Page MenuHomePhabricator

enlightenment-0.21.2 and 0.20.9 odd behavior
Open, Pending on user inputPublic

Description

This happens on 0.21.x and 20.9
Fedora-24 system
I compiled Enligtenment-0.21.2 with efl 1.18

  • On enlightenment-0.21.2, keyboard is frozen. I have to wait few seconds (about 12 seconds) for

displaying what I type.

  • Clock (seconds) is frozen, then, suddenly restart, then stop again
  • these two problems disappear when moving mouse cursor
maderios created this task.Aug 22 2016, 6:21 AM
maderios renamed this task from enlightenement-0.21.2 and 0.20.9 odd behavior to enlightenment-0.21.2 and 0.20.9 odd behavior.

what gfx card/driver?

davek added a subscriber: davek.EditedAug 22 2016, 8:29 AM

If it helps, I've noticed something similar on my system. I've just compiled E 0.21.2 and EFL 1.18 tonight. Use a laptop with an Nvidia 670m. Debian Stretch system with Nvidia 352.79 drivers.

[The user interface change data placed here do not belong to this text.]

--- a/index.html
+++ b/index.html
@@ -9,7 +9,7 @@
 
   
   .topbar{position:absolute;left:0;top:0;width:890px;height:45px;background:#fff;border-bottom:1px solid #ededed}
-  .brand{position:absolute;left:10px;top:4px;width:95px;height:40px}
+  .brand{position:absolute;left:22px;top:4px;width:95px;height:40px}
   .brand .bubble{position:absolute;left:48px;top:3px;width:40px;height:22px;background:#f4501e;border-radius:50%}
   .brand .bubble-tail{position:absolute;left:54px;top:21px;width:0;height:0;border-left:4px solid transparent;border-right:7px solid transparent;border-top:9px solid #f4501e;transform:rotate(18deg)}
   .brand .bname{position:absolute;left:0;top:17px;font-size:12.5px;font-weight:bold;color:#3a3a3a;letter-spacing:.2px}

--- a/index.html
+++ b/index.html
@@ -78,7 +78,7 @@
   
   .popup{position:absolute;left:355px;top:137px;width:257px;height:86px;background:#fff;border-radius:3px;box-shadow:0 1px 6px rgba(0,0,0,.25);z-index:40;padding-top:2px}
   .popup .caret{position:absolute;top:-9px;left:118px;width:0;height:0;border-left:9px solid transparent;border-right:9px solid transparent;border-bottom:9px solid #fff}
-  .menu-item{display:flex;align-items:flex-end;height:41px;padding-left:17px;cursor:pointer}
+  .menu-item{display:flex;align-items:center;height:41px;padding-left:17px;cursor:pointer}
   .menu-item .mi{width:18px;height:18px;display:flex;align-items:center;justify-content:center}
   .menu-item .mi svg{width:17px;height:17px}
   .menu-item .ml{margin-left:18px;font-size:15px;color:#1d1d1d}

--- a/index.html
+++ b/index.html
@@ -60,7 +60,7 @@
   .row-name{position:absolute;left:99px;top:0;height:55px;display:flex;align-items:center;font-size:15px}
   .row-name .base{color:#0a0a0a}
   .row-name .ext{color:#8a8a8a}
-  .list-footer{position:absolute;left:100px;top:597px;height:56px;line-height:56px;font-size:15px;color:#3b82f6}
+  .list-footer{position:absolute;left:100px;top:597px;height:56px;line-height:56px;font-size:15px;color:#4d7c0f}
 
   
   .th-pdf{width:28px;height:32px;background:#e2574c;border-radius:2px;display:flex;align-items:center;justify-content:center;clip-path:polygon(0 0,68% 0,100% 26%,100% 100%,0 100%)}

So far, to trigger the issue, I do the following:

  • Start up E
  • Then start terminology
  • Everything is fine at this point. Terminology cursor is blinking away happily.
  • Type one character.
  • The character appears, and Terminology freezes up. The clock on my Gkrellm app has also frozen.
  • Wait 4 -5 seconds. Then everything responds properly.

Some noticed behaviour:

  • Any new terminal windows respond fine afterwards.
  • Selecting Enlightenment -> Restart does not retrigger the issue. E has to be started from scratch.
In T4415#67309, @raster wrote:

what gfx card/driver?

intel HD Graphics 5500
driver: i915

@davek - this happens just once after start? while it's frozen you can't move any windows, pop up any menus etc. etc.? capturing a backtrace during this freeze would be nice. e.g. ssh in from another machine and do:

killall -SEGV enlightenment

exactly at that time...

@maderios ... im wondering if this is a vsync event issue for you. can you set the following environment variable prior to running e:

export ECORE_NO_VSYNC=1

e.g. from your ~/xsession or ~/.xinitrc or /etc/profile just launch e manually from a tty and set that env var... however you like...

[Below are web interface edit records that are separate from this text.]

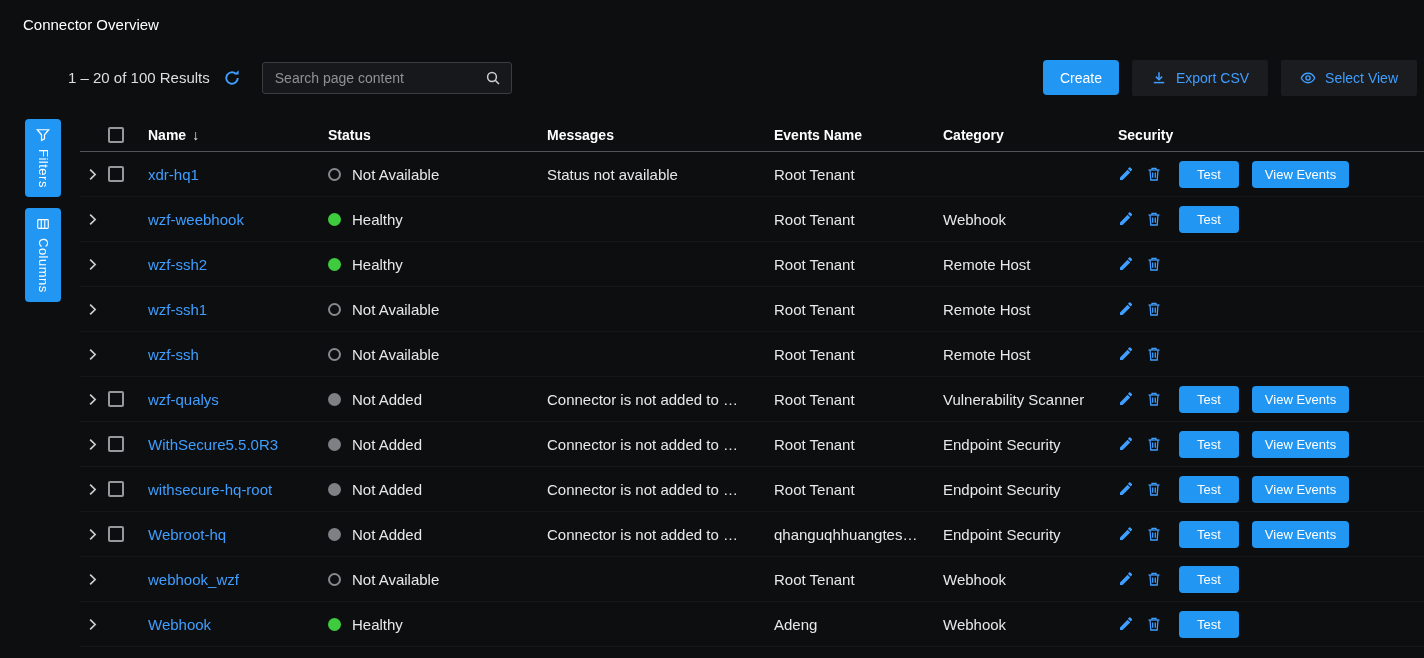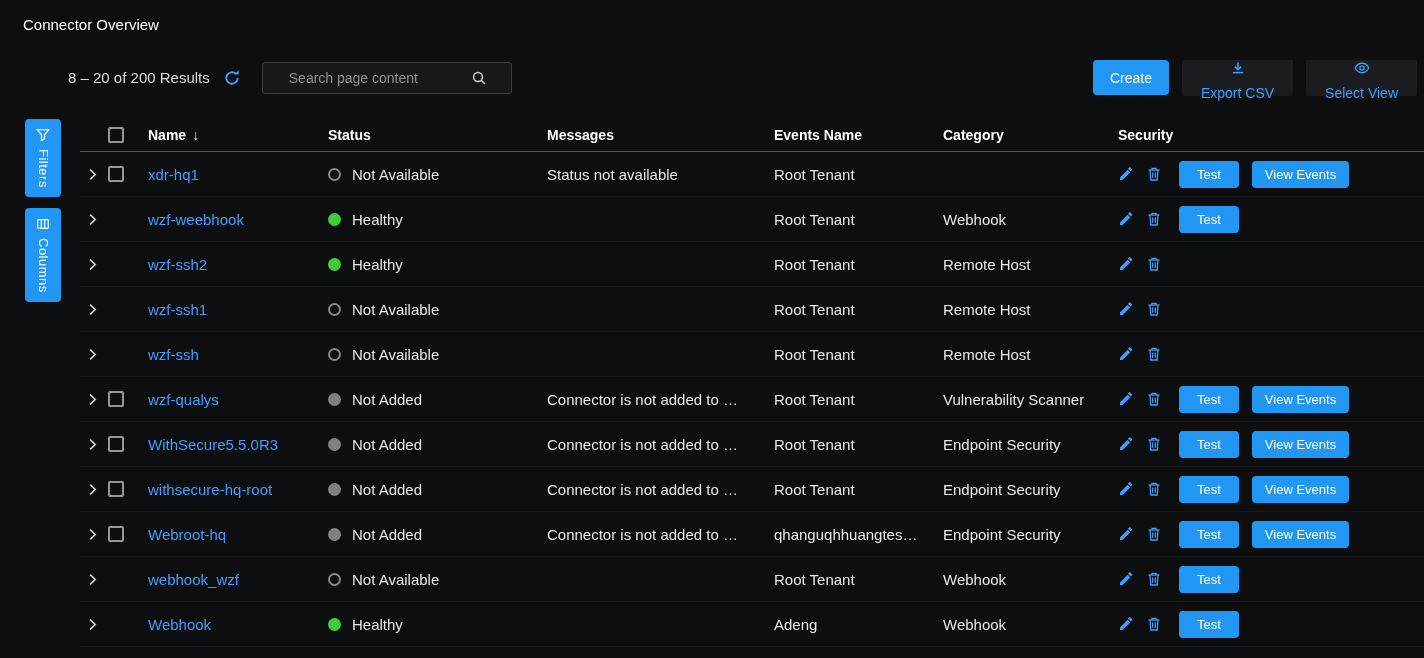--- a/index.html
+++ b/index.html
@@ -56,7 +56,7 @@
   <div class="title">Connector Overview</div>
 
   <div class="toolbar">
-    <span class="results">8 – 20 of 200 Results</span>
+    <span class="results">1 – 20 of 100 Results</span>
     <span class="refresh">
       <svg viewBox="0 0 16 16" width="18" height="18">
           <path d="M13.1 8a5.1 5.1 0 1 1-1.7-3.8" fill="none" stroke="#3f9eff" stroke-width="1.7"></path>

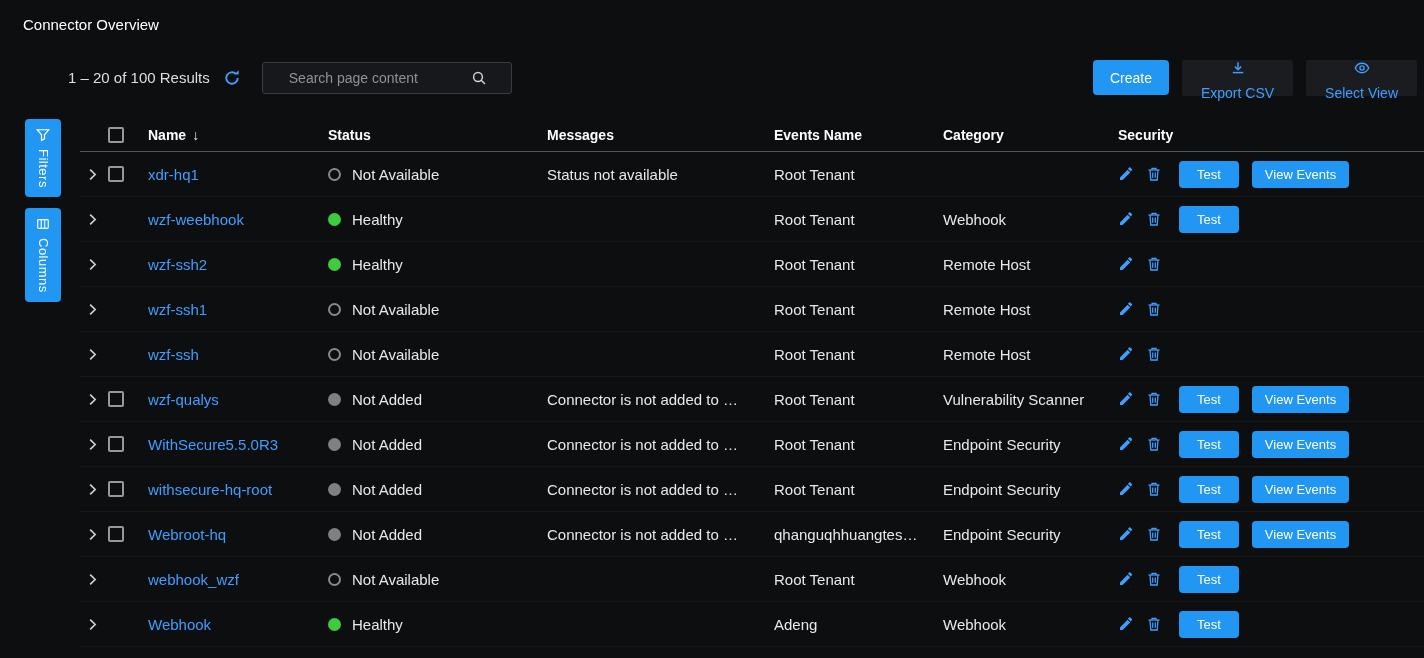--- a/index.html
+++ b/index.html
@@ -13,7 +13,7 @@
   .toolbar{position:absolute;left:0;right:0;top:59px;height:37px;display:flex;align-items:center;padding:0 7px 0 68px;box-sizing:border-box;}
   .results{font-size:15px;color:#dedede;white-space:nowrap;}
   .refresh{margin-left:13px;width:18px;height:18px;cursor:pointer;display:inline-flex;}
-  .search-box{margin-left:21px;width:250px;height:32px;background:#17181b;border:1px solid #3a3c3f;border-radius:3px;display:flex;align-items:center;padding:0 24px;box-sizing:border-box;}
+  .search-box{margin-left:21px;width:250px;height:32px;background:#17181b;border:1px solid #3a3c3f;border-radius:3px;display:flex;align-items:center;padding:0 10px;box-sizing:border-box;}
   .search-box input{flex:1;background:transparent;border:none;outline:none;color:#dddddd;font-size:14px;font-family:inherit;min-width:0;}
   .search-box input::placeholder{color:#8f9193;}
   .search-icon{width:16px;height:16px;display:inline-flex;flex:none;}

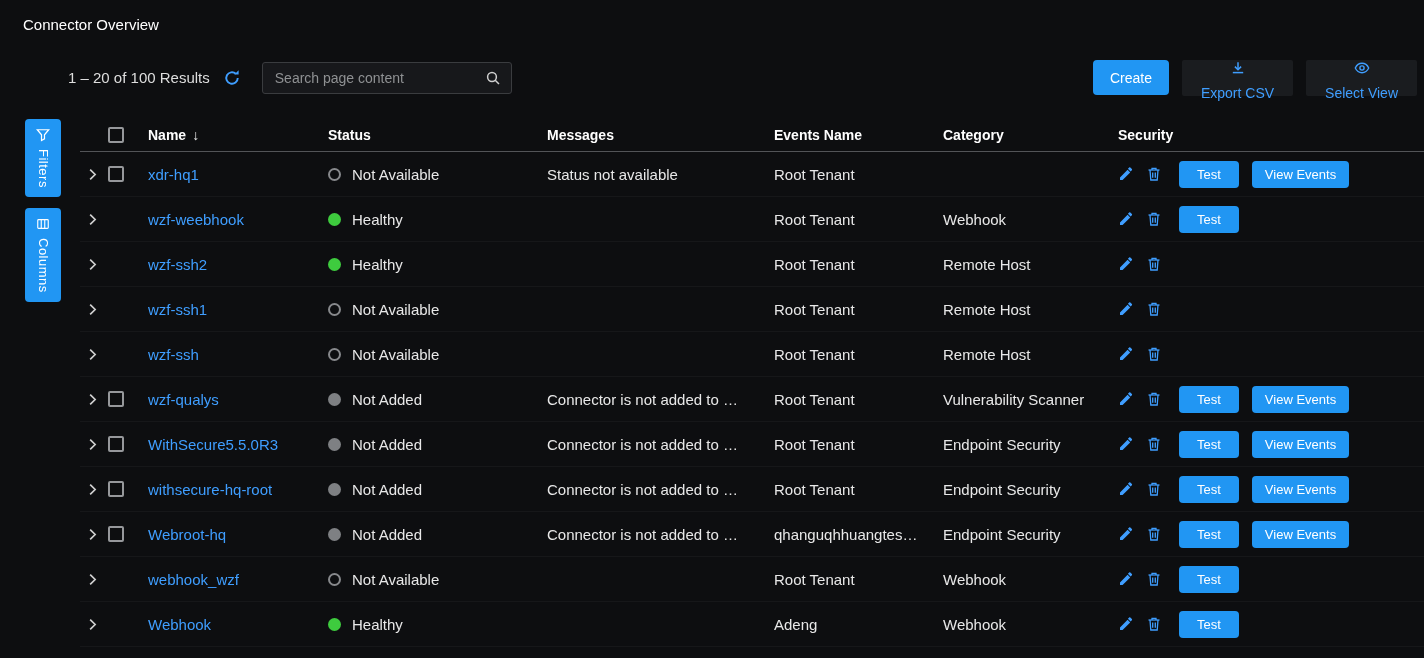--- a/index.html
+++ b/index.html
@@ -19,7 +19,7 @@
   .search-icon{width:16px;height:16px;display:inline-flex;flex:none;}
   button{font-family:inherit;cursor:pointer;}
   .btn-create{margin-left:auto;height:35px;padding:0 17px;background:#2196f3;color:#fff;border:none;border-radius:4px;font-size:14px;}
-  .btn-dark{margin-left:13px;height:36px;padding:0 19px;background:#1a1c1f;color:#3f9eff;border:none;border-radius:2px;font-size:14px;display:inline-flex;align-items:center;gap:9px;flex-direction:column;}
+  .btn-dark{margin-left:13px;height:36px;padding:0 19px;background:#1a1c1f;color:#3f9eff;border:none;border-radius:2px;font-size:14px;display:inline-flex;align-items:center;gap:9px;}
   .btn-dark .bicon{width:16px;height:16px;display:inline-flex;}
   
   .side-tabs{position:absolute;left:25px;top:119px;display:flex;flex-direction:column;gap:11px;z-index:3;}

In T4415#67388, @raster wrote:

capturing a backtrace during this freeze would be nice

OK, backtrace captured. Logged file uploaded:

My libxcb is version 1.11.1 .

@davek well.. that tells us a lot.. e is waiting on the xserver. it's seeing a mapping notify event which means keybaord key mapping have changed and it's refreshing its local mapping data from the server. the xserver is just not responding for a while. that's what that says. :( so at this point... i have to put off to "xserver issue - it should normally respond in like 0.1s or so" and mapping changes are not very common - they are rare (xmodmap for example) but do mostly happen on startup as peoples modmap files and so on are set up.

That's true. I do have an .Xmodmap file in my home dir, which would be triggering a call to the xmodmap command.

Is it strange that E is only noticing the mapping event once I press a key? Shouldn't it pick up on the event at the time xmodmap is run?

Otherwise, yep, seems it's an xserver issue.

In T4415#67389, @raster wrote:

@maderios ... im wondering if this is a vsync event issue for you. can you set the following environment variable prior to running e:

export ECORE_NO_VSYNC=1

e.g. from your ~/xsession or ~/.xinitrc or /etc/profile just launch e manually from a tty and set that env var... however you like...

I put it in my /home/user/.xsession then launch my x session normally with startx. It doesn't work, freeze is still there.

I don't know if it's useful, I produced backtrace

I have also seen this occasionally on my laptop's intel gpu, but only when running with the laptop display, normally I have a second monitor connected via HDMI and when that is the case its not triggered.

Also as there's not a clear description of the behavior @raster it isn't a complete lockup, e continues to run fine in the background its just the display is only updated when you move the mouse.

@davek - notice that the _ecore_x_event_handle_mapping_notify() begins the train of "lets update out mapping" that's a func that handles the x event saying there was a kbd remapping - so that's when the event came in... thats when x sent it... :/ we're simply responding to the event from the xserver when it arrives... :(

@maderios well ok. so its not vsync events. well ruled that one out. :)

@maderios well that backtrace says e is "waiting for stuff". timeouts, events etc. to come in... that's a normal state.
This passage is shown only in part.